The Sriwijaya Air jet that crashed on Saturday didn’t fly for nearly nine months last year, with air travel severely reduced because of the coronavirus pandemic, Indonesia’s transportation ministry said, as search crews pulled one of the plane’s so-called black boxes from the Java Sea.

The Boeing Co. 737-500 was inspected and declared airworthy before resuming flying operations, the ministry said.

The Indonesian carrier’s aircraft with 62 people on board went down minutes after taking off from the country’s capital, Jakarta. Divers and search crew, who grappled with sharp debris and low underwater visibility, managed to recover the plane’s flight-data recorder on Tuesday, an important early step in uncovering why SJ182 crashed.

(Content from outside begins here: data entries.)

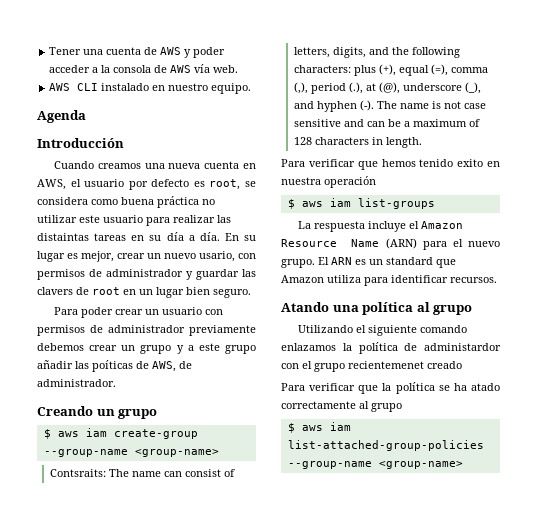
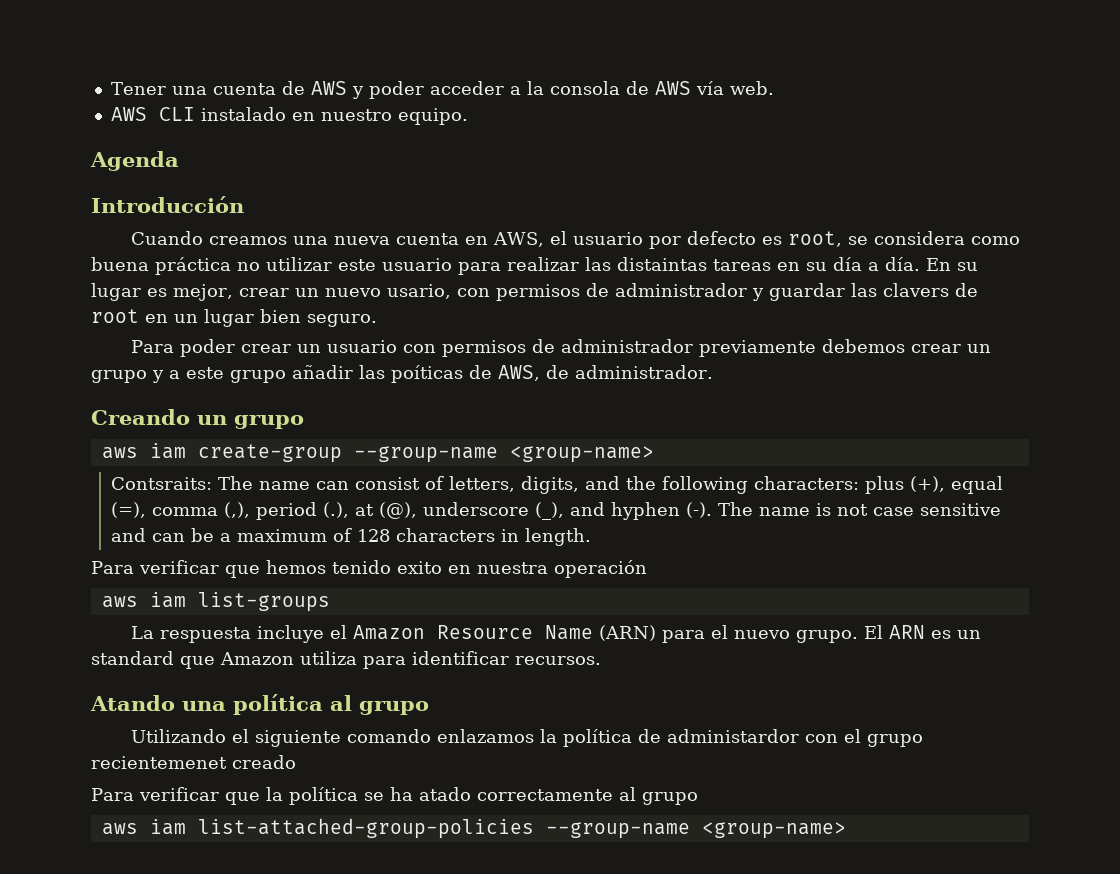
- $ aws iam create-group --group-name <group-name>
+ aws iam create-group --group-name <group-name>
- $ aws iam list-groups
+ aws iam list-groups
- $ aws iam list-attached-group-policies --group-name <group-name>
+ aws iam list-attached-group-policies --group-name <group-name>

The plane had stopped operating in late March, weeks after Indonesia announced its first Covid-19 case, the transportation ministry said. The aircraft began flying again on Dec. 19, after clearing an inspection by the ministry’s Air Transportation Directorate General, it said.

Its first flight after the long hiatus didn’t carry passengers and was noncommercial, the ministry said. The plane began flying with passengers on Dec. 22, 2½ weeks before the crash. The aircraft’s certificate of airworthiness from the transport ministry is valid until Dec. 17, 2021, the ministry said.